SPOX: Die aktuelle Generation scheint ebenfalls wettbewerbsfähig mit NBA-Center Marcin Gortat oder Maciej Lampe, der bei Caja Laboral vor Tibor Pleiß der Starting Center ist. Hinzukommen weitere europäische Stars wie David Logan und Thomas Kelati. Um bei der EM die Vorrunde zu überstehen, muss in der topbesetzten Gruppe C voraussichtlich entweder Spanien, Kroatien oder Slowenien geschlagen werden. Ist Polen stark genug, sollte Gortat wie berichtet nicht zur Verfügung stehen?

Bauermann: Ich war letzten Monat in den USA und sprach mit Marcin. Er wird bei der EM sicher dabei sein und sogar die gesamte Vorbereitung mitbestreiten. Die Bereitschaft der anderen Leistungsträger ist auch vorhanden, nur bei Logan gibt es ein Fragezeichen. Dennoch sind auf dem Papier die anderen drei Teams besser besetzt. Allerdings bin ich überzeugt, dass wir genug Talent besitzen und uns durchsetzen, weil Faktoren wie Zusammenhalt, Atmosphäre, Verteidigung und mannschaftliche Geschlossenheit eine ebenso wichtige Bedeutung haben.

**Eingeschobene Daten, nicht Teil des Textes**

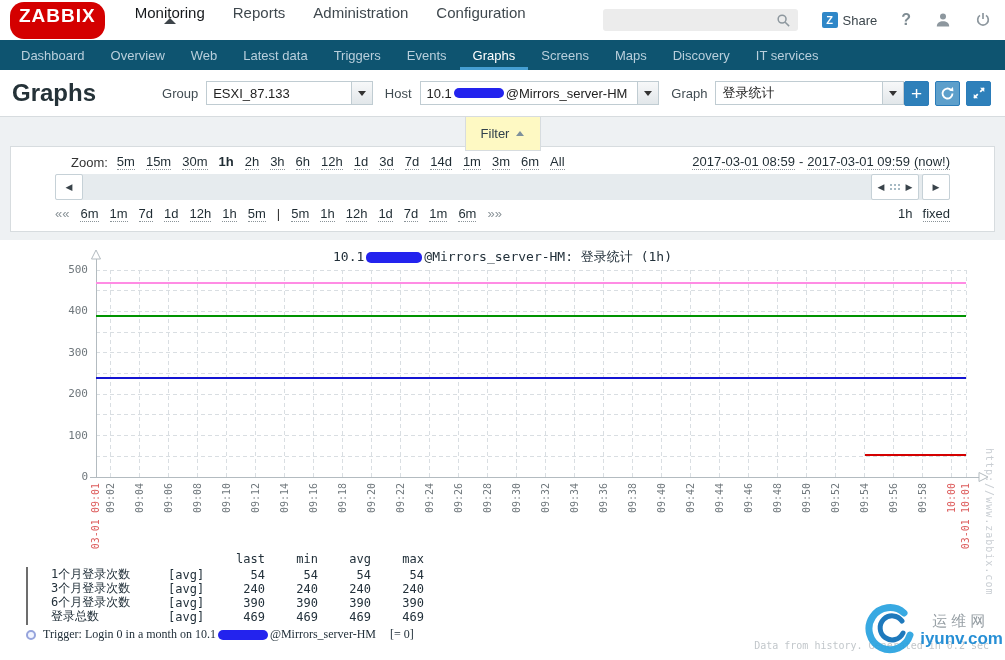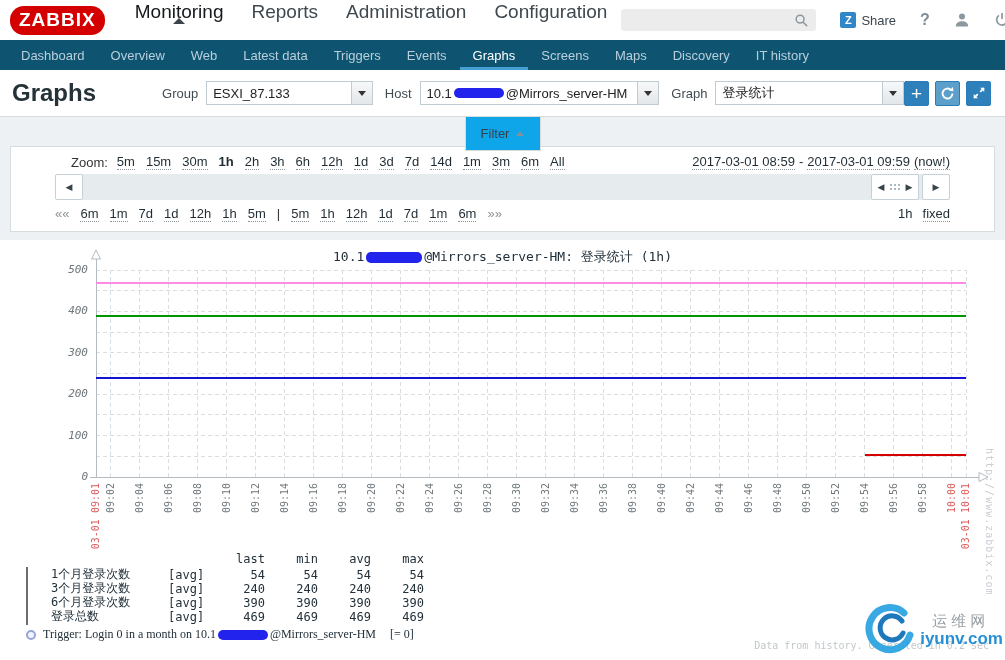--- a/index.html
+++ b/index.html
@@ -9,7 +9,7 @@
   }
   
   .topbar { height: 40px; display: flex; align-items: center; padding: 0 14px 0 10px; background: #fff; position: relative; }
-  .logo { background: #d40000; color: #fff; font-weight: bold; font-size: 19px; letter-spacing: 1px; padding: 3px 9px 4px; border-radius: 14px; }
+  .logo { background: #d40000; color: #fff; font-weight: bold; font-size: 19px; letter-spacing: 1px; padding: 3px 9px 12px; border-radius: 14px; }
   .mainmenu { display: flex; margin-left: 16px; height: 40px; }
   .menu-item { padding: 0 14px; font-size: 19px; color: #3f484e; display: flex; align-items: center; cursor: pointer; position: relative; height: 24px; }
   .menu-item.active { color: #16191c; }

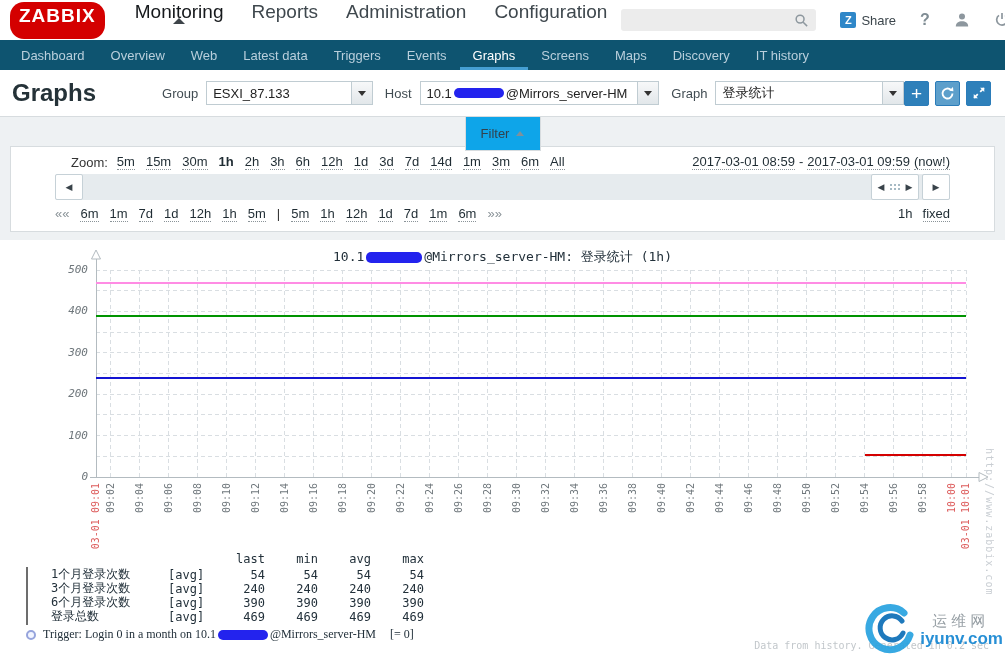--- a/index.html
+++ b/index.html
@@ -11,7 +11,7 @@
   .topbar { height: 40px; display: flex; align-items: center; padding: 0 14px 0 10px; background: #fff; position: relative; }
   .logo { background: #d40000; color: #fff; font-weight: bold; font-size: 19px; letter-spacing: 1px; padding: 3px 9px 12px; border-radius: 14px; }
   .mainmenu { display: flex; margin-left: 16px; height: 40px; }
-  .menu-item { padding: 0 14px; font-size: 19px; color: #3f484e; display: flex; align-items: center; cursor: pointer; position: relative; height: 24px; }
+  .menu-item { padding: 0 14px; font-size: 15px; color: #3f484e; display: flex; align-items: center; cursor: pointer; position: relative; height: 24px; }
   .menu-item.active { color: #16191c; }
   .menu-item.active::after { content: ""; position: absolute; bottom: 0; left: 50%; margin-left: -6px;
     border-left: 6px solid transparent; border-right: 6px solid transparent; border-bottom: 6px solid #3d4449; }

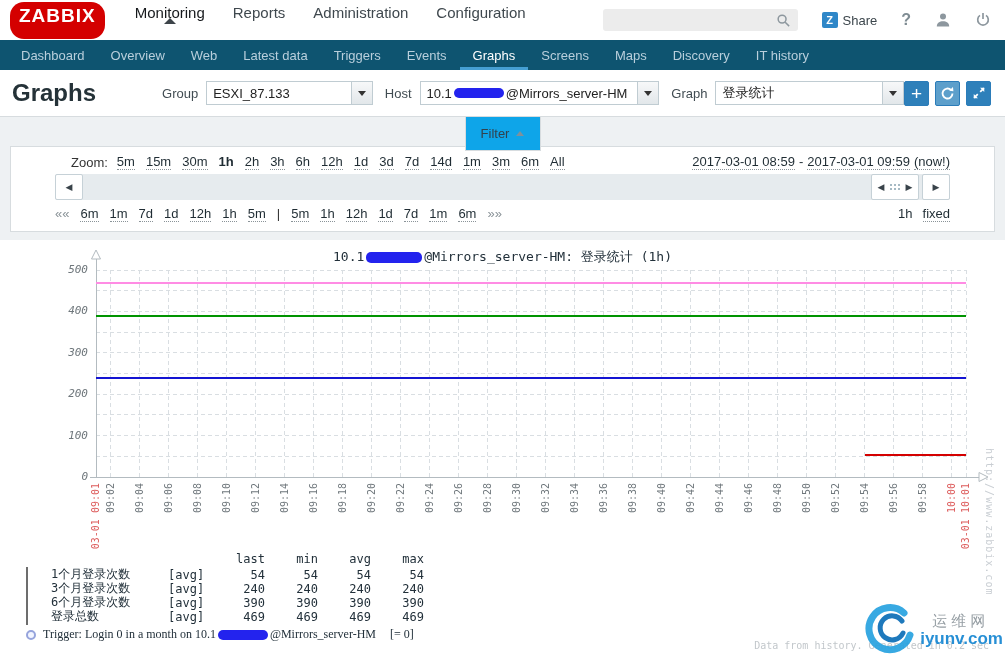--- a/index.html
+++ b/index.html
@@ -150,7 +150,7 @@
     <div class="subnav-item">Screens</div>
     <div class="subnav-item">Maps</div>
     <div class="subnav-item">Discovery</div>
-    <div class="subnav-item">IT history</div>
+    <div class="subnav-item">IT services</div>
   </nav>
 
 <div class="toolbar">

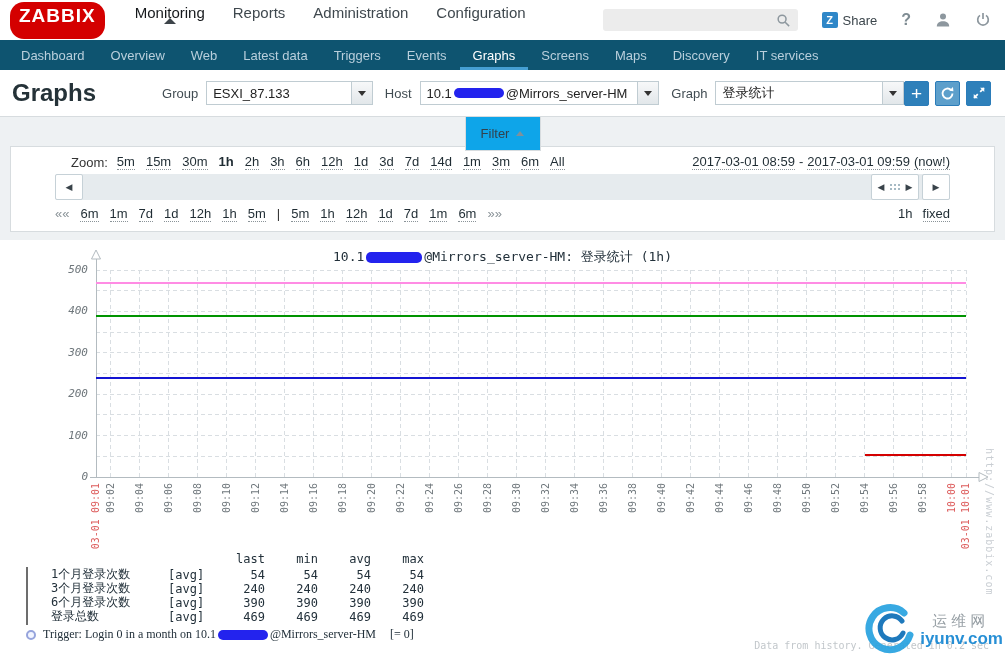--- a/index.html
+++ b/index.html
@@ -43,7 +43,7 @@
   
   .filter-wrap { background: #eef1f3; padding-bottom: 8px; }
   .filter-strip { height: 29px; display: flex; justify-content: center; position: relative; }
-  .filter-tab { position: relative; top: 0; height: 34px; z-index: 3; background: #0ea5e9; width: 76px;
+  .filter-tab { position: relative; top: 0; height: 34px; z-index: 3; background: #fef9c3; width: 76px;
     border: 1px solid #d7dcdf; border-top: none; display: flex; align-items: center; justify-content: center;
     gap: 7px; font-size: 13px; color: #32424d; cursor: pointer; }
   .tab-caret-up { width: 0; height: 0; border-left: 4px solid transparent; border-right: 4px solid transparent; border-bottom: 5px solid #7e919c; }

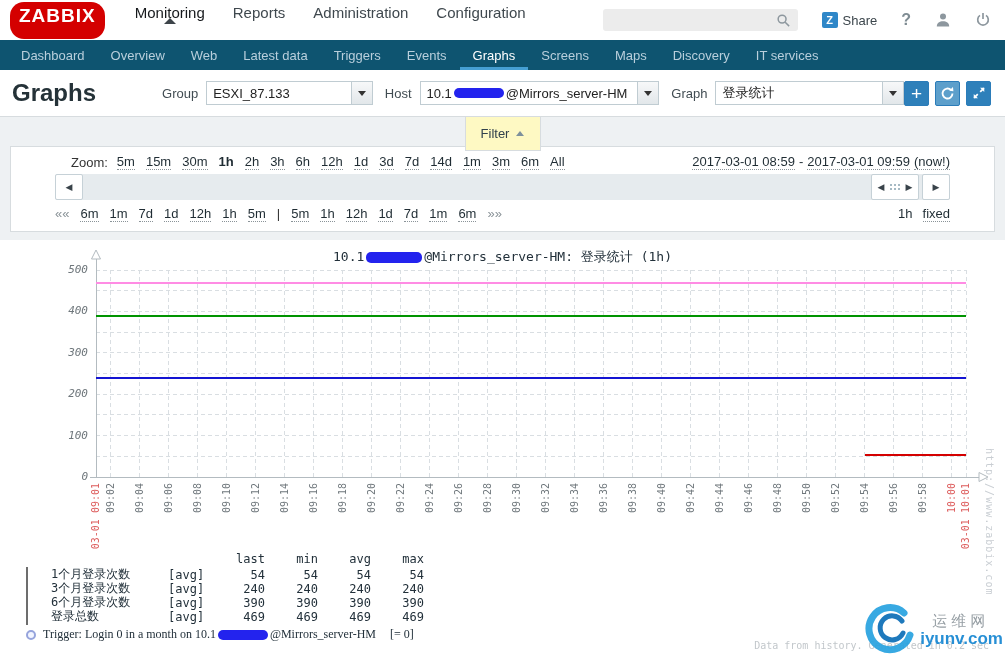--- a/index.html
+++ b/index.html
@@ -75,7 +75,7 @@
   #graph-canvas { position: relative; height: 312px; }
   #graph-canvas svg { position: absolute; left: 0; top: 0; }
   .ylabel { position: absolute; width: 38px; text-align: right; font-family: "DejaVu Sans Mono", monospace;
-    font-size: 11px; color: #6f777c; font-style: italic; }
+    font-size: 11px; color: #6f777c; }
   .xlabel { position: absolute; white-space: nowrap; font-family: "DejaVu Sans Mono", monospace; font-size: 10px;
     line-height: 11px; color: #6f777c; transform-origin: 0 0; transform: rotate(-90deg) translateX(-100%); }
   .xlabel.red { color: #dd5c5c; }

SPOX: Bleibt nur eine Frage: Haben Sie angesichts der Doppelfunktion noch Zeit, als SPOX-Experte die beliebte NBA-Taktik-Kolumne "Bauermanns Playbook" weiterzuführen?

Bauermann: Kein Problem. Ich habe das zugesagt und das setzen wir wie gewohnt fort. Als nächstes ja mit der Analyse zu den San Antonio Spurs, die am Freitag veröffentlicht wird. Ich freue mich auf die weitere Zusammenarbeit!